Problem to solve:
Starting at the line that holds "(195, 198) none" and stopping at the line that holds "[275,210,660,222] [61,228,117,239] simply", restate the records below word for word, with both of those lines included.

Data extract:
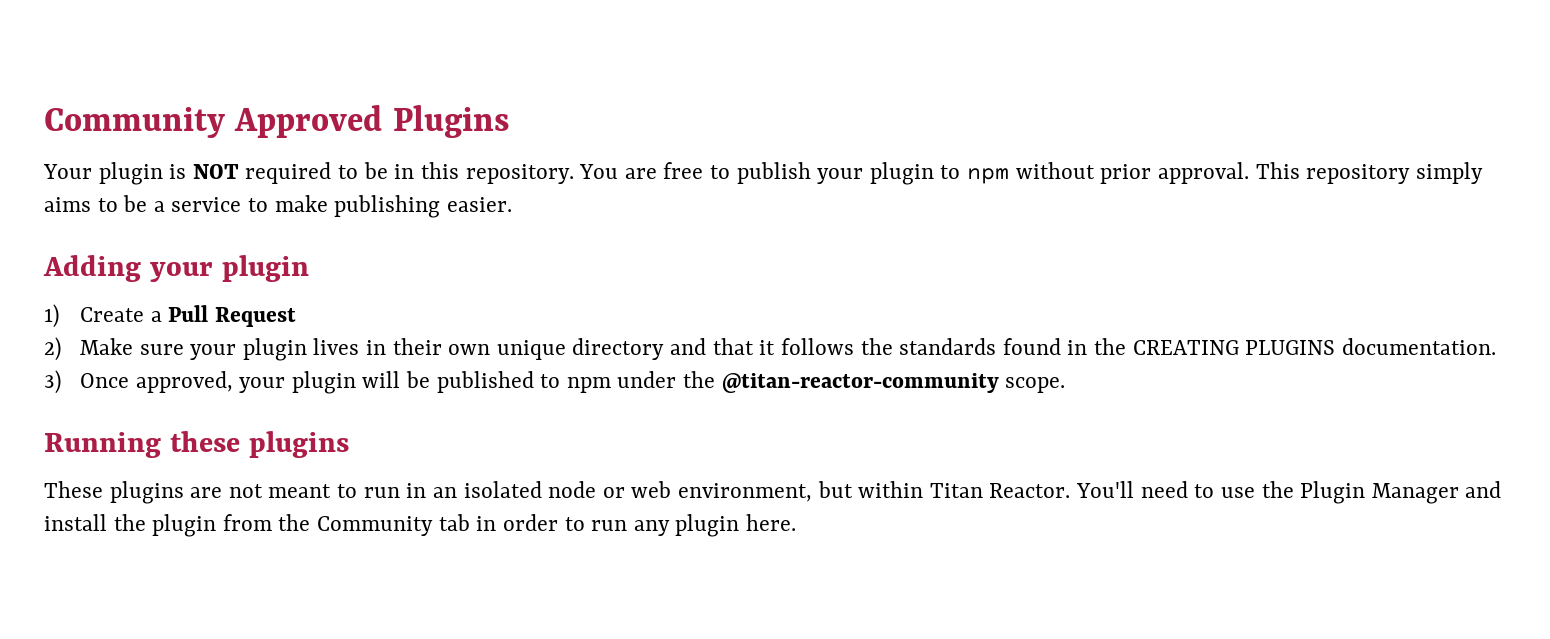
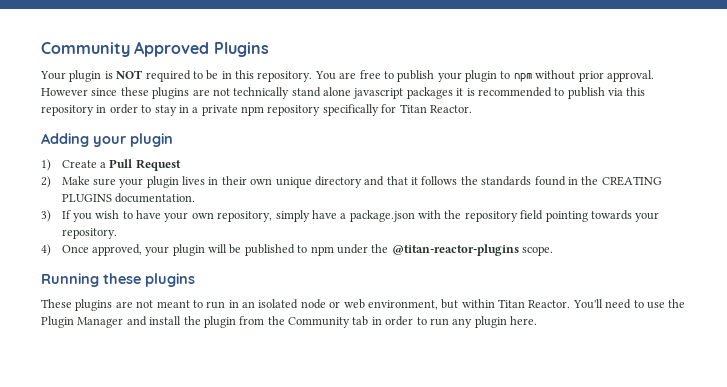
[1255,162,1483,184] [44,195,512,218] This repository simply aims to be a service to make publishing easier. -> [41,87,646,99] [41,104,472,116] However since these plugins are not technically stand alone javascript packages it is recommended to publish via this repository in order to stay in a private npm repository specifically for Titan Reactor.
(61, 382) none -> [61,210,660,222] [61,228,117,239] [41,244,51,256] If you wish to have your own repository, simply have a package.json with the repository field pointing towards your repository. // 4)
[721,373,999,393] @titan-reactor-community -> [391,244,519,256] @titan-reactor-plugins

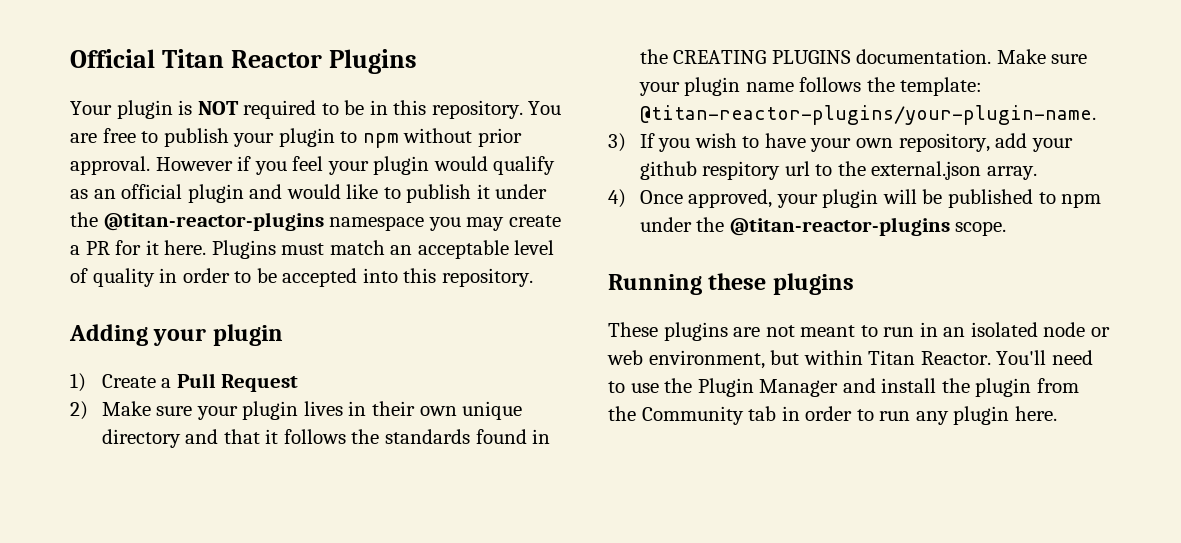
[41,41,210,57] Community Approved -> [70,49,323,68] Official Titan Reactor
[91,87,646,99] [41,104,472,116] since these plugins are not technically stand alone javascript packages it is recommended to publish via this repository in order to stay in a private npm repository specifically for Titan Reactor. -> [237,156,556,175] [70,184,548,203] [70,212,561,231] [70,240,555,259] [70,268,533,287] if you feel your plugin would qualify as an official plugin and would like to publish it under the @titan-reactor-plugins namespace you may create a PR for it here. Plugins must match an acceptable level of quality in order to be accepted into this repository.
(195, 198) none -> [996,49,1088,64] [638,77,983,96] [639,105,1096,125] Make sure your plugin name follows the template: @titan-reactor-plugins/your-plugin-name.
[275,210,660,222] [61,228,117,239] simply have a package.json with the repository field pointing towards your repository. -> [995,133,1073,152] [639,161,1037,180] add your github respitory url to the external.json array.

* * *

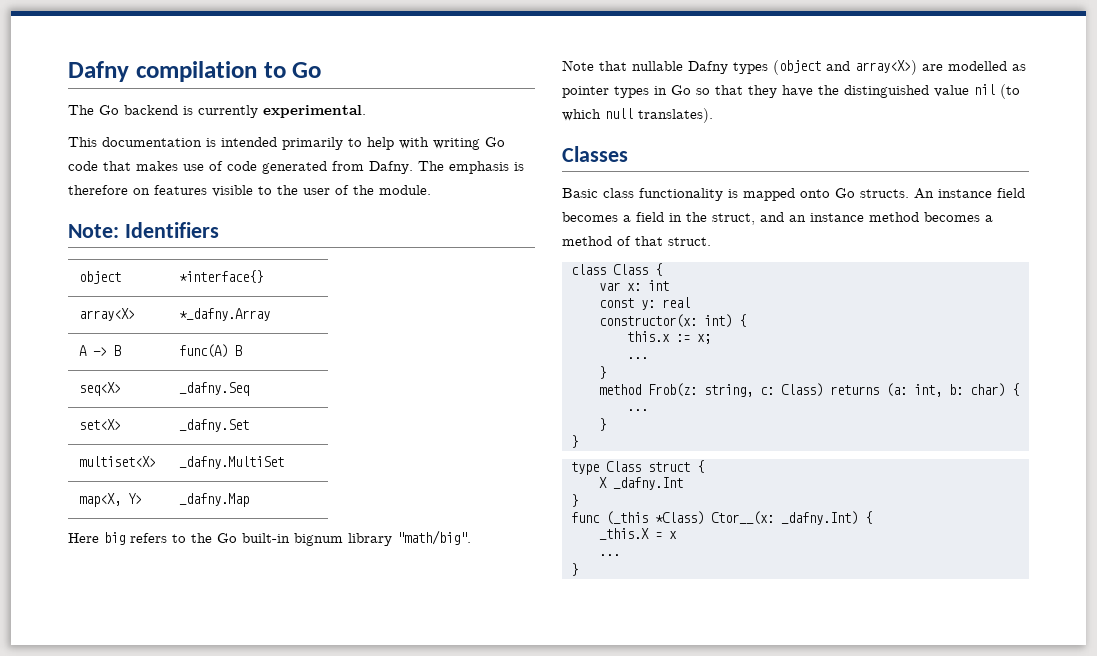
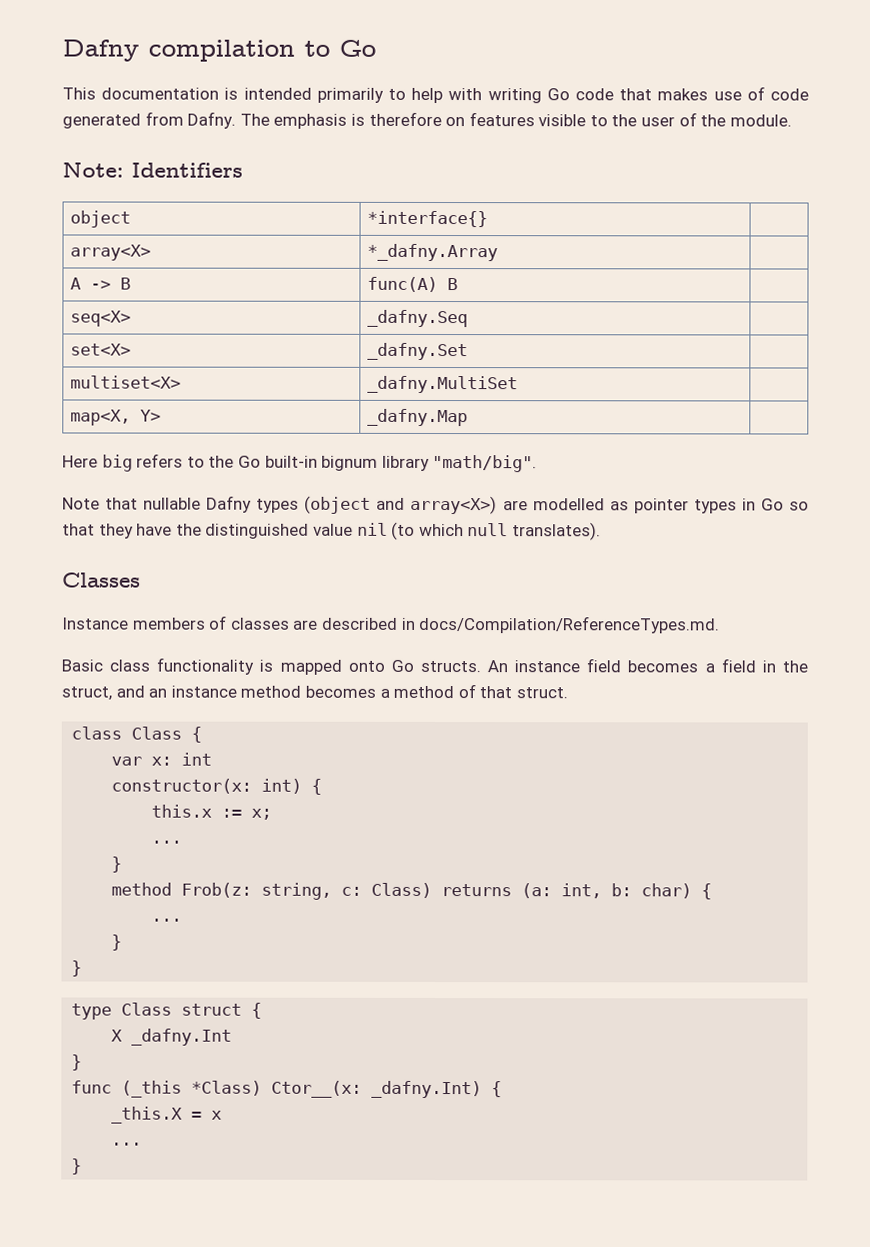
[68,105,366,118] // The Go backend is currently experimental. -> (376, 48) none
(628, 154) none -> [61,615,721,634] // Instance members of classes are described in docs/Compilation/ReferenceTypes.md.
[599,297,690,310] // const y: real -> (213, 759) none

Answer to the exercise:
(195, 198) none -> [996,49,1088,64] [638,77,983,96] [639,105,1096,125] Make sure your plugin name follows the template: @titan-reactor-plugins/your-plugin-name.
[275,210,660,222] [61,228,117,239] simply have a package.json with the repository field pointing towards your repository. -> [995,133,1073,152] [639,161,1037,180] add your github respitory url to the external.json array.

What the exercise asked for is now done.